### Material provided
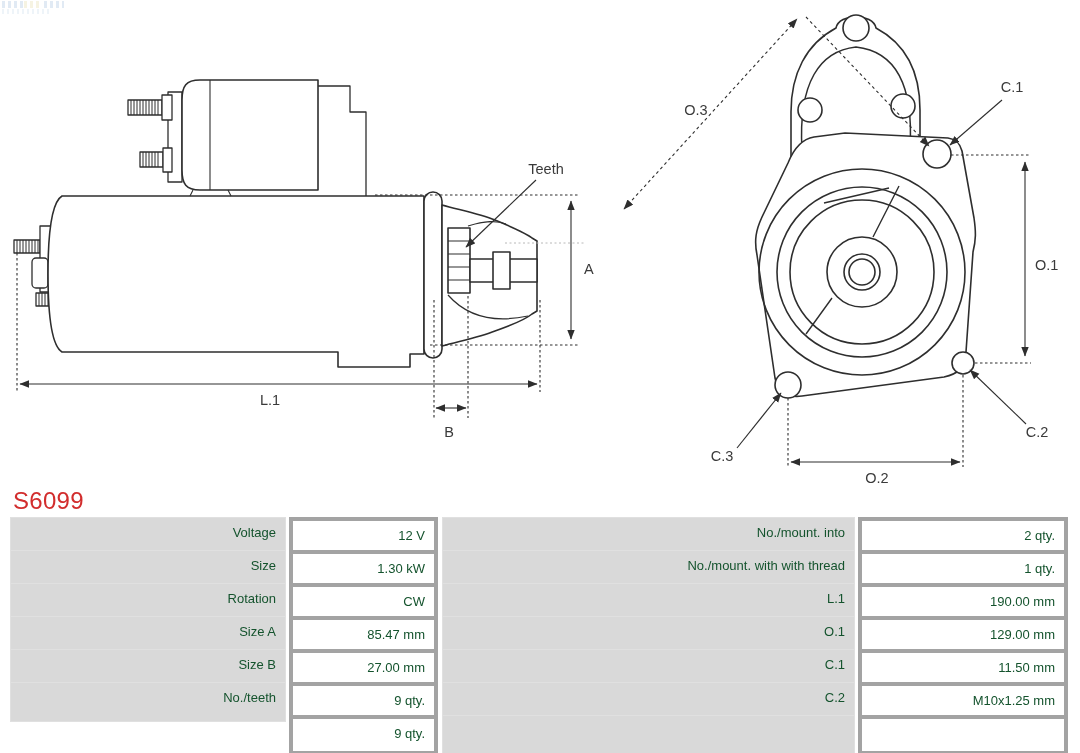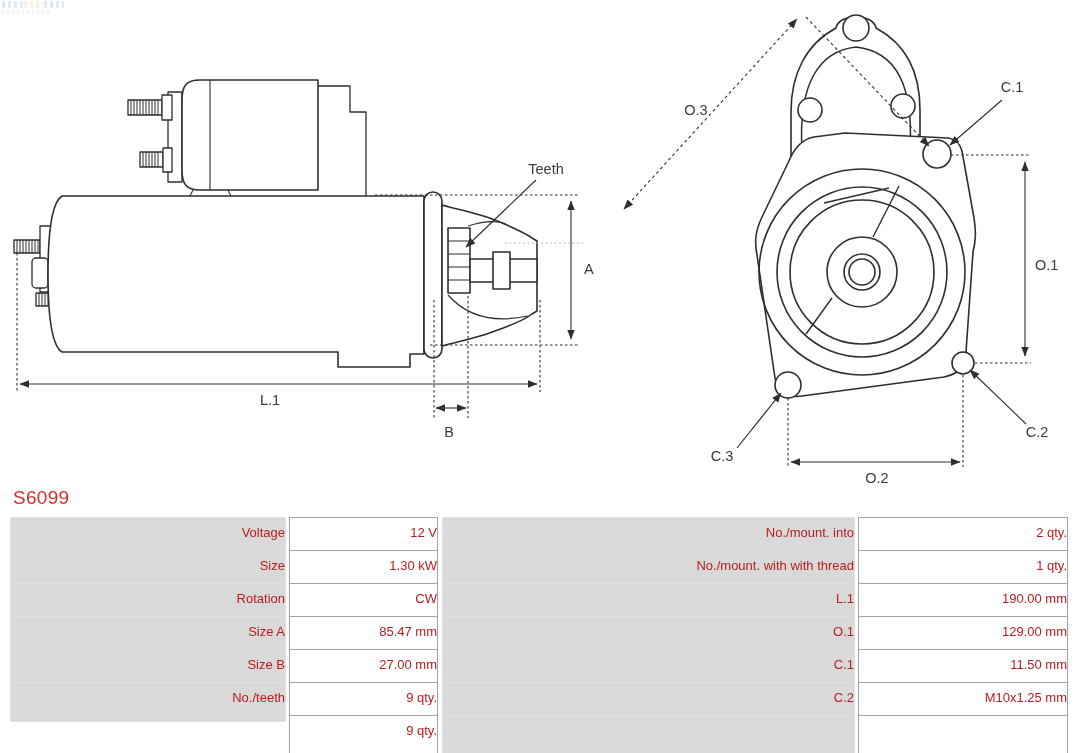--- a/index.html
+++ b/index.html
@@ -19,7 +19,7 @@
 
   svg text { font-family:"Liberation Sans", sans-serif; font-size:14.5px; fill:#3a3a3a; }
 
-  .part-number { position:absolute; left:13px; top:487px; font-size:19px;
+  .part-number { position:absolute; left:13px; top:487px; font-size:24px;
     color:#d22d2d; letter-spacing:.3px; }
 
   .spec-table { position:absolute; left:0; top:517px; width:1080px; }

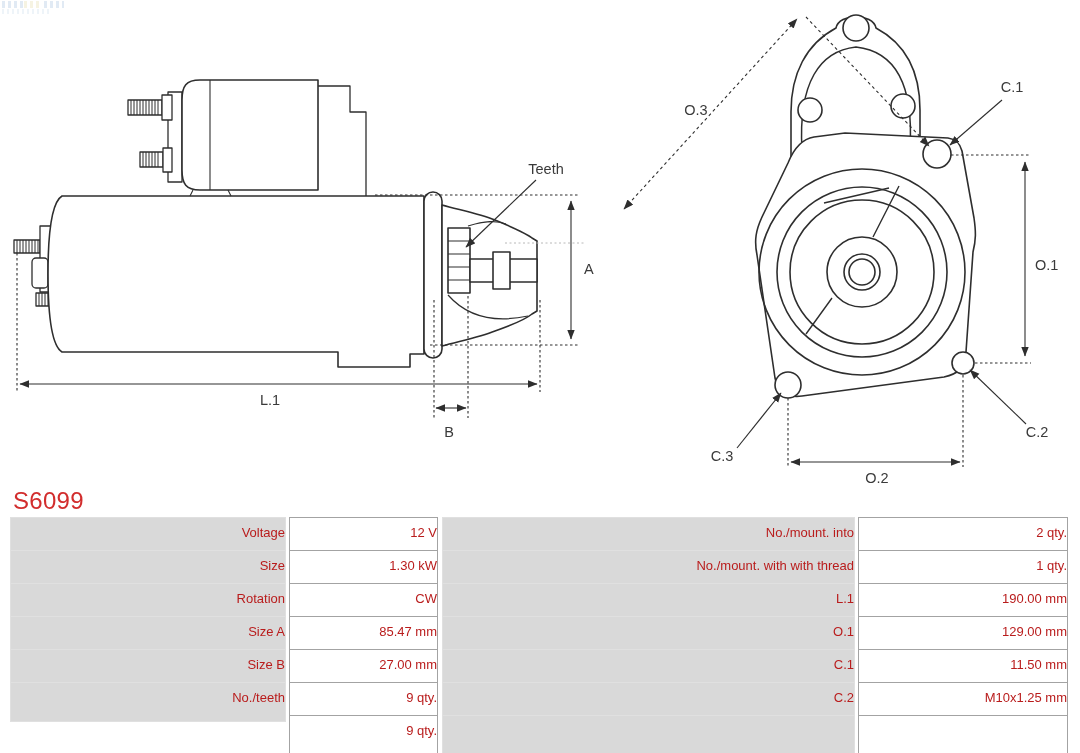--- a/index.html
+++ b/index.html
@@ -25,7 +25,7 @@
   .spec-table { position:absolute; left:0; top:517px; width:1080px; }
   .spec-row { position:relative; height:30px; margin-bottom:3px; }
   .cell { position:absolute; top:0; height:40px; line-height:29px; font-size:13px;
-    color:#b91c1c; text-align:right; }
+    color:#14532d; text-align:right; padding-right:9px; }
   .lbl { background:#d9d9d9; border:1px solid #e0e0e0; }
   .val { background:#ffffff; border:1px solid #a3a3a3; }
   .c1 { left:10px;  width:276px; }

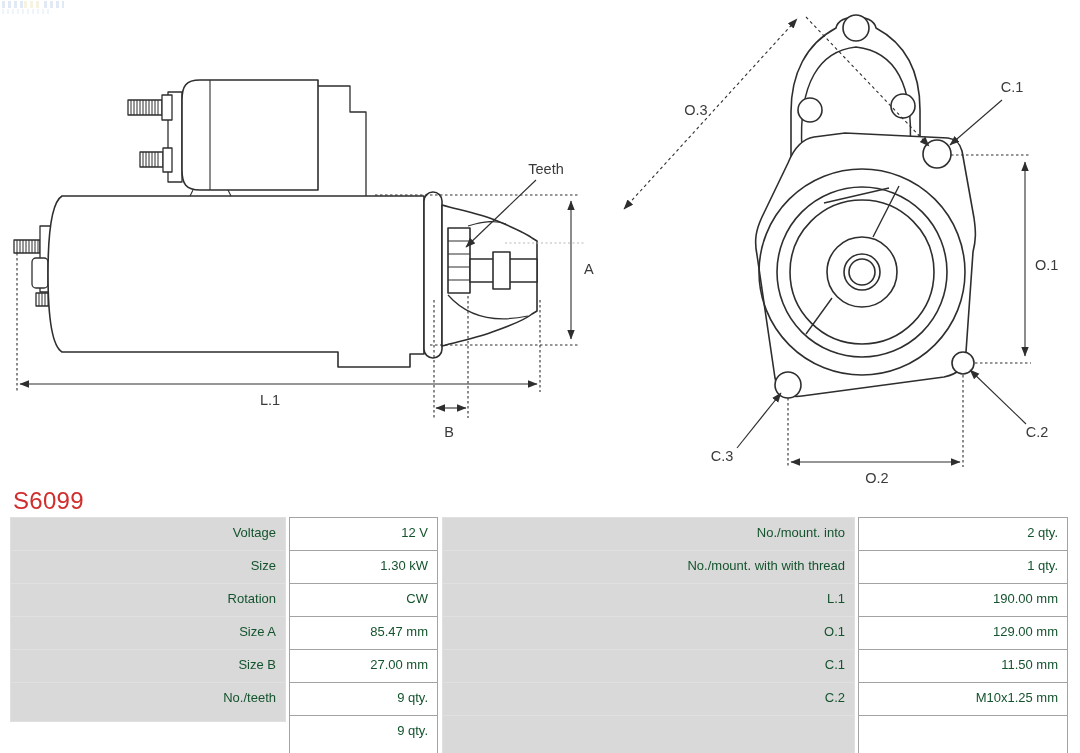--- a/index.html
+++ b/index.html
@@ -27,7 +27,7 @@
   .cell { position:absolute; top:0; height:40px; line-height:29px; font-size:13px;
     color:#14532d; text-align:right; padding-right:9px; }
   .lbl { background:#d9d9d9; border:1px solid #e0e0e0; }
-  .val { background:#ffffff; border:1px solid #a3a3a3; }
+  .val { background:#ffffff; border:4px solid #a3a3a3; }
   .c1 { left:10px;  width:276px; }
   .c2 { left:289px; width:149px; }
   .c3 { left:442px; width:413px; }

### Exercise prompt
A faithful, complete copy of the records above is required, one that contains no pictures.

### Final answer
--- a/index.html
+++ b/index.html
@@ -19,7 +19,7 @@
 
   svg text { font-family:"Liberation Sans", sans-serif; font-size:14.5px; fill:#3a3a3a; }
 
-  .part-number { position:absolute; left:13px; top:487px; font-size:19px;
+  .part-number { position:absolute; left:13px; top:487px; font-size:24px;
     color:#d22d2d; letter-spacing:.3px; }
 
   .spec-table { position:absolute; left:0; top:517px; width:1080px; }

--- a/index.html
+++ b/index.html
@@ -25,7 +25,7 @@
   .spec-table { position:absolute; left:0; top:517px; width:1080px; }
   .spec-row { position:relative; height:30px; margin-bottom:3px; }
   .cell { position:absolute; top:0; height:40px; line-height:29px; font-size:13px;
-    color:#b91c1c; text-align:right; }
+    color:#14532d; text-align:right; padding-right:9px; }
   .lbl { background:#d9d9d9; border:1px solid #e0e0e0; }
   .val { background:#ffffff; border:1px solid #a3a3a3; }
   .c1 { left:10px;  width:276px; }

--- a/index.html
+++ b/index.html
@@ -27,7 +27,7 @@
   .cell { position:absolute; top:0; height:40px; line-height:29px; font-size:13px;
     color:#14532d; text-align:right; padding-right:9px; }
   .lbl { background:#d9d9d9; border:1px solid #e0e0e0; }
-  .val { background:#ffffff; border:1px solid #a3a3a3; }
+  .val { background:#ffffff; border:4px solid #a3a3a3; }
   .c1 { left:10px;  width:276px; }
   .c2 { left:289px; width:149px; }
   .c3 { left:442px; width:413px; }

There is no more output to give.